The sky was beginning to pale in the East and for a moment I feared we might already be too late. But after a long, tense moment of observation, we saw no light yet aglow in the aerodrome and no movement of men in the streets around it. We crept around the building to the service entrance. The Mechanic was long gone, but the door was unlocked and the roof retracted as he had promised, leaving the hangar open to the still-dark heavens directly above us. As we crept past sleeping zeppelins and flitters, I noted that almost all of them appeared to be civilian craft, some quite fanciful but not very robust in design.
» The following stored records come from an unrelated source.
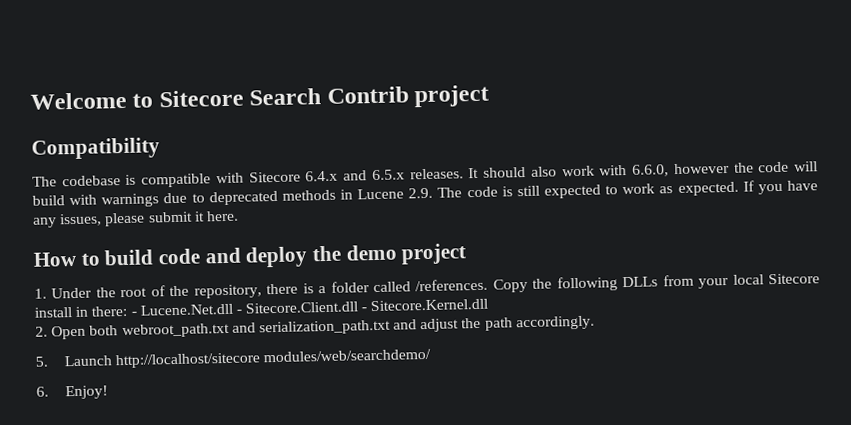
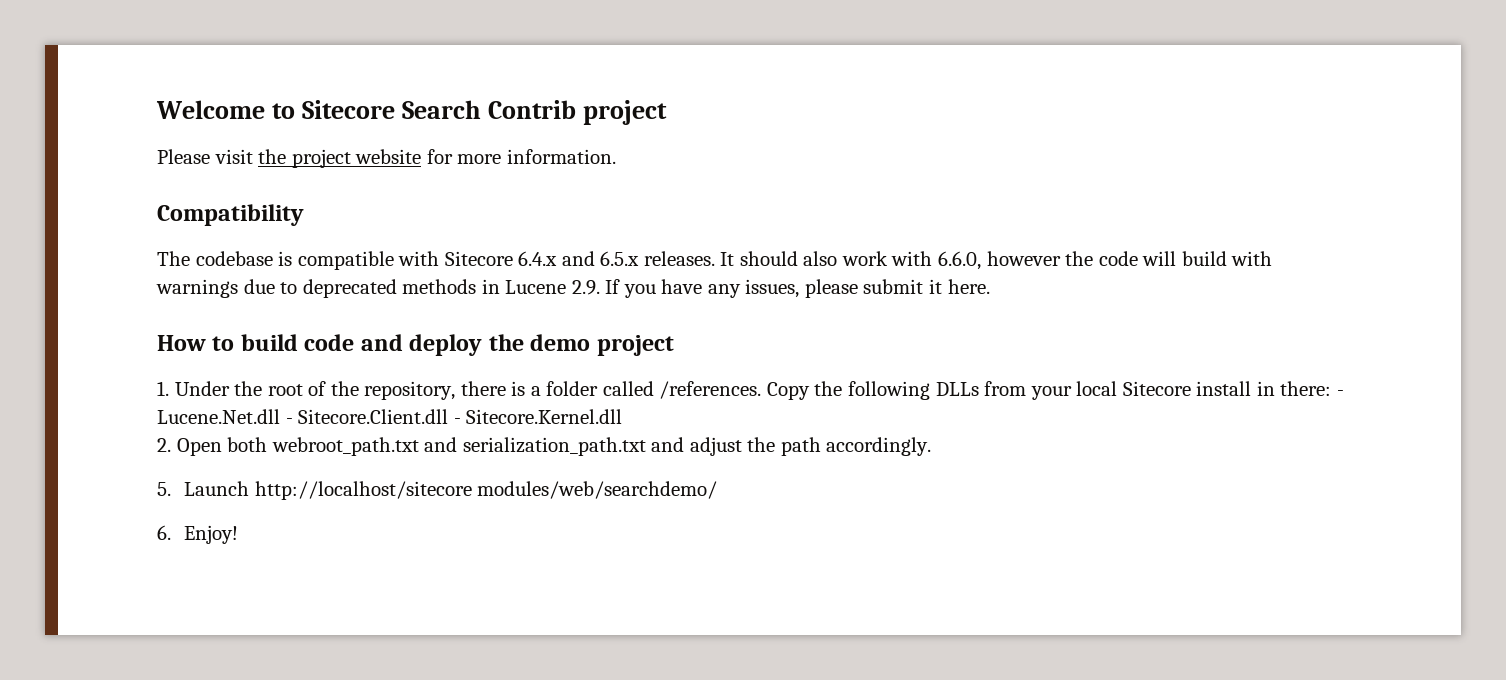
+ Please visit the project website for more information.
- It should also work with 6.6.0, however the code will build with warnings due to deprecated methods in Lucene 2.9. The code is still expected to work as expected. If you have any issues, please submit it here.
+ It should also work with 6.6.0, however the code will build with warnings due to deprecated methods in Lucene 2.9. If you have any issues, please submit it here.

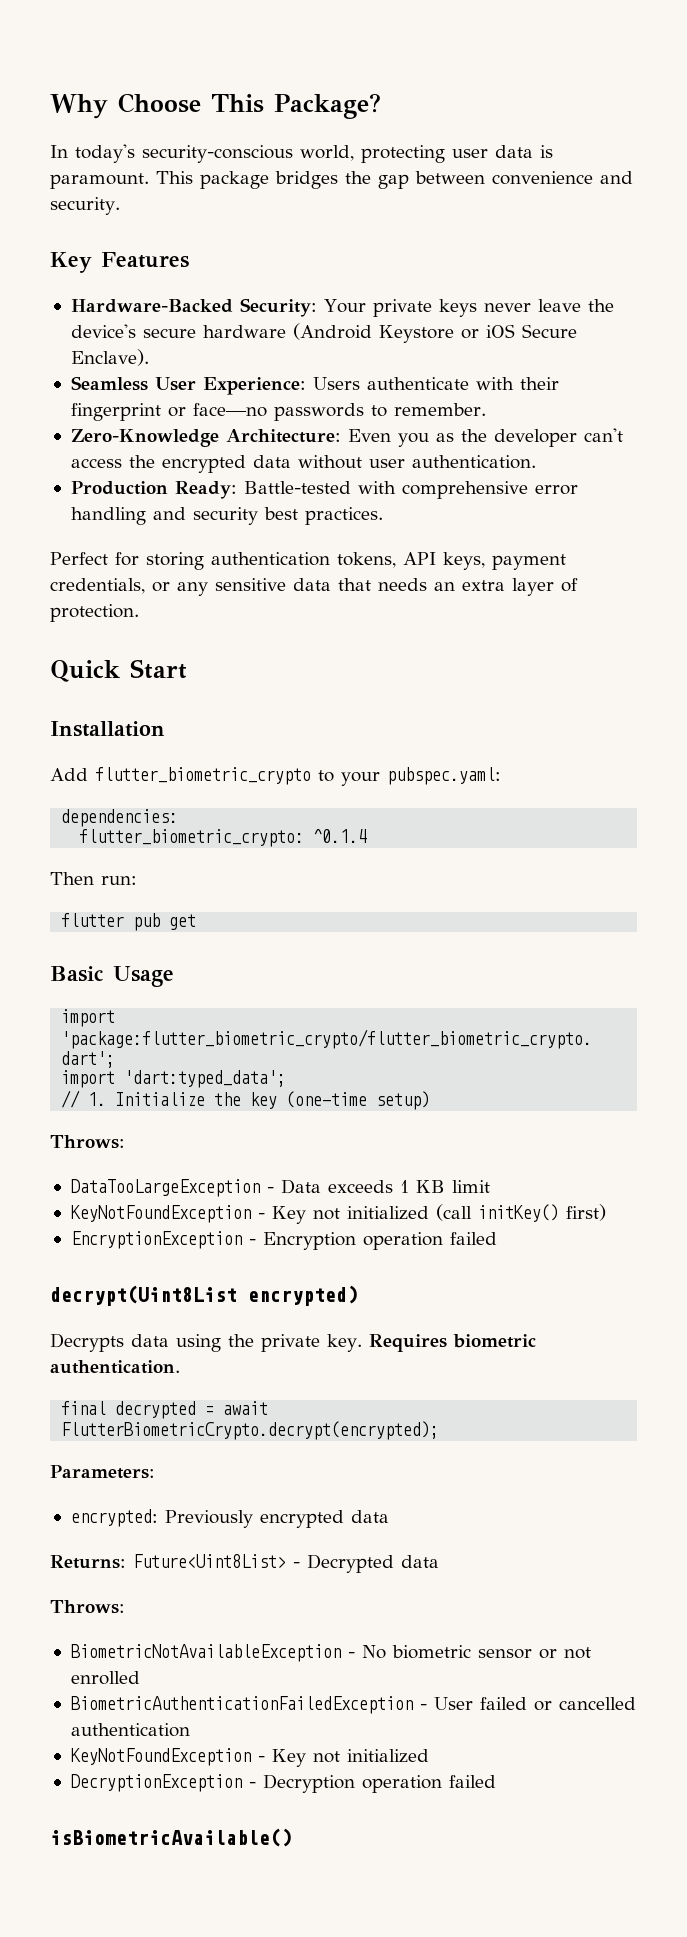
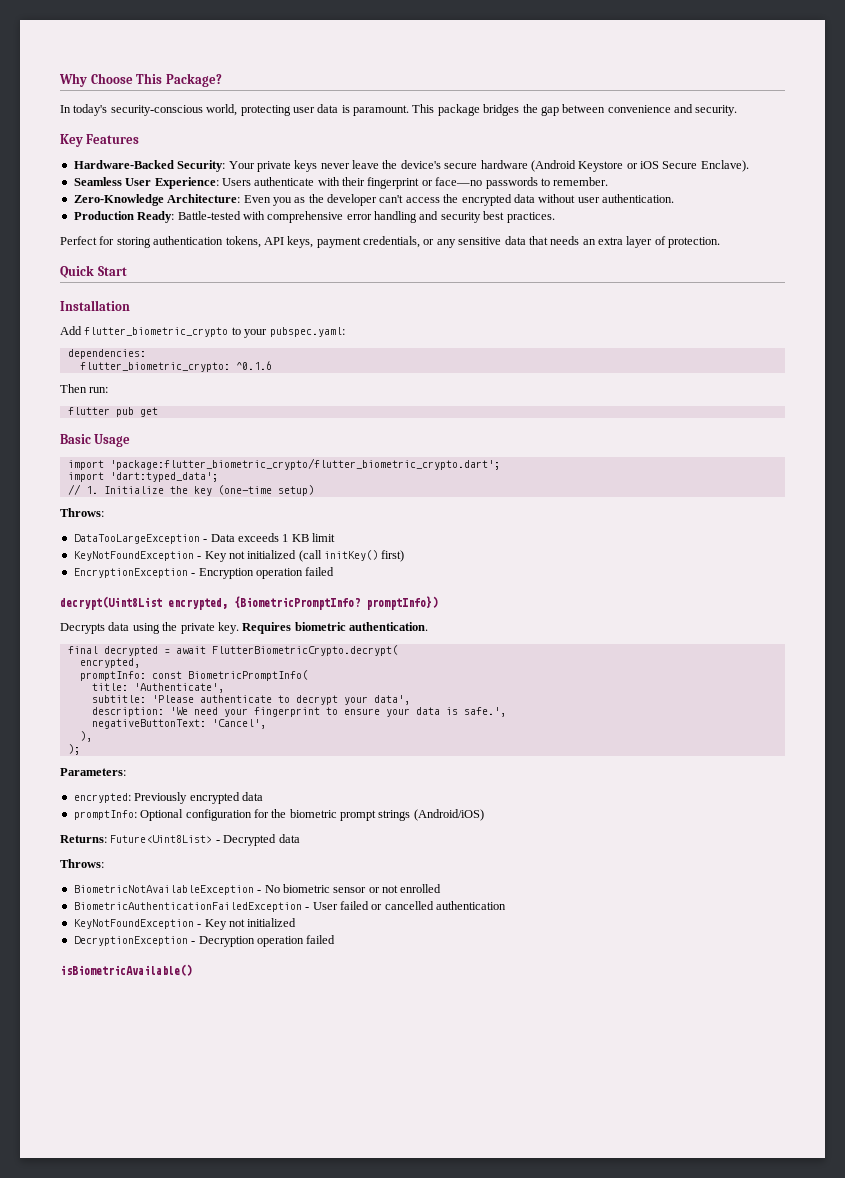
- flutter_biometric_crypto: ^0.1.4
+ flutter_biometric_crypto: ^0.1.6
- decrypt(Uint8List encrypted)
+ decrypt(Uint8List encrypted, {BiometricPromptInfo? promptInfo})
- final decrypted = await FlutterBiometricCrypto.decrypt(encrypted);
+ final decrypted = await FlutterBiometricCrypto.decrypt(
+ encrypted,
+ promptInfo: const BiometricPromptInfo(
+ title: 'Authenticate',
+ subtitle: 'Please authenticate to decrypt your data',
+ description: 'We need your fingerprint to ensure your data is safe.',
+ negativeButtonText: 'Cancel',
+ ),
+ );
+ promptInfo: Optional configuration for the biometric prompt strings (Android/iOS)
There were relatively few of military make or usage.
"Where are the great barques and dreadnoughts of the Ottoman Sky Navy?" I asked in hushed tones.
"Aloft," Fatima whispered back. "Inshallah, aloft far away."
This was slightly ominous, but I put it out of my mind as we worked quickly to stow our supplies, inflate the gas bladder, and secure the rigging. It felt very good to be back on board, though in the back of my mind I already wondered how we would arrange sleeping shifts with three people and still only one bunk.